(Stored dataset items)
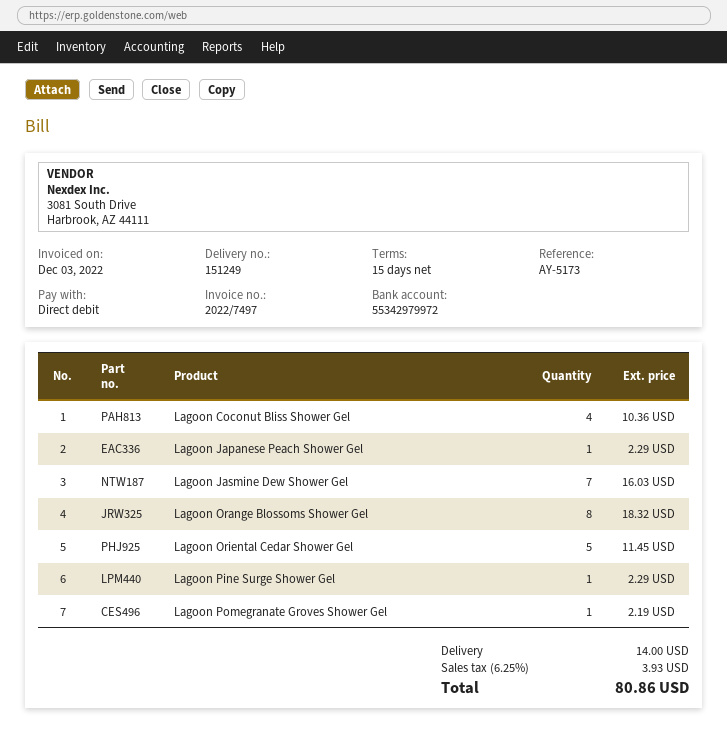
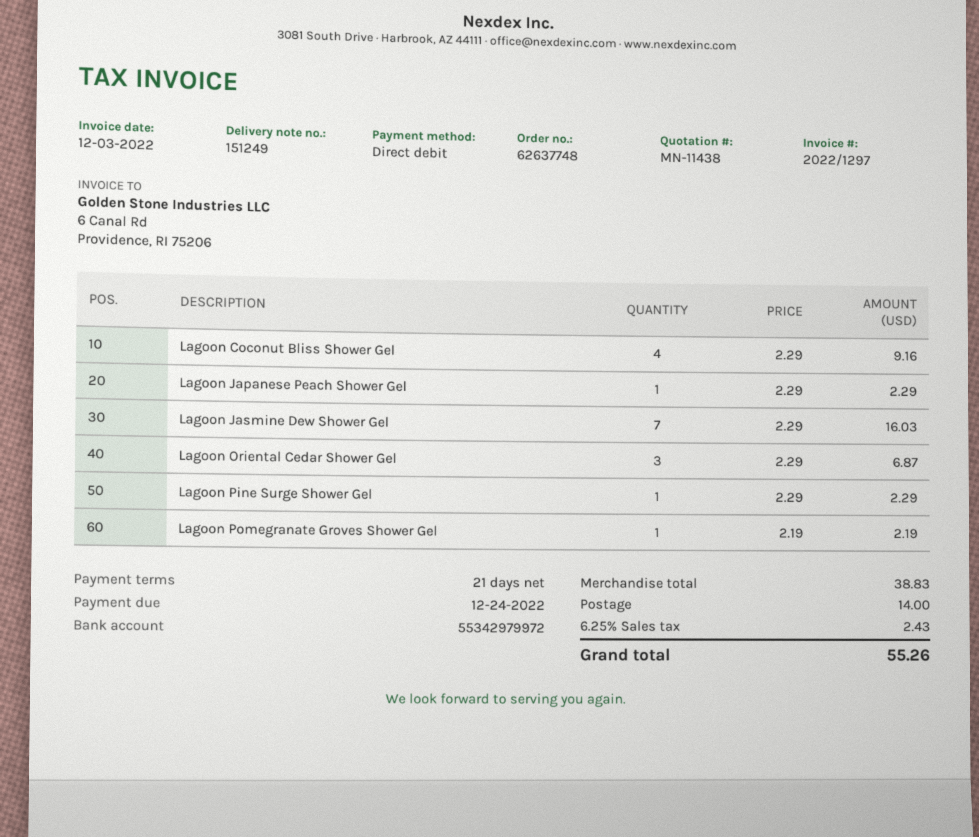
invoice number: 2022/7497 -> 2022/1297
payment terms: 15 days -> 21 days
Lagoon Coconut Bliss Shower Gel: 4 for 10.36 -> 4 for 9.16
Lagoon Orange Blossoms Shower Gel: 8 for 18.32 -> none
Lagoon Oriental Cedar Shower Gel: 5 for 11.45 -> 3 for 6.87
tax: 6.25% = 3.93 -> 6.25% = 2.43
total: 80.86 -> 55.26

EXERCISE INSTRUCTIONS:
Output every record exactly, minus the pictures.

RESULT FOR THIS TASK:
invoice number: 2022/7497 -> 2022/1297
payment terms: 15 days -> 21 days
Lagoon Coconut Bliss Shower Gel: 4 for 10.36 -> 4 for 9.16
Lagoon Orange Blossoms Shower Gel: 8 for 18.32 -> none
Lagoon Oriental Cedar Shower Gel: 5 for 11.45 -> 3 for 6.87
tax: 6.25% = 3.93 -> 6.25% = 2.43
total: 80.86 -> 55.26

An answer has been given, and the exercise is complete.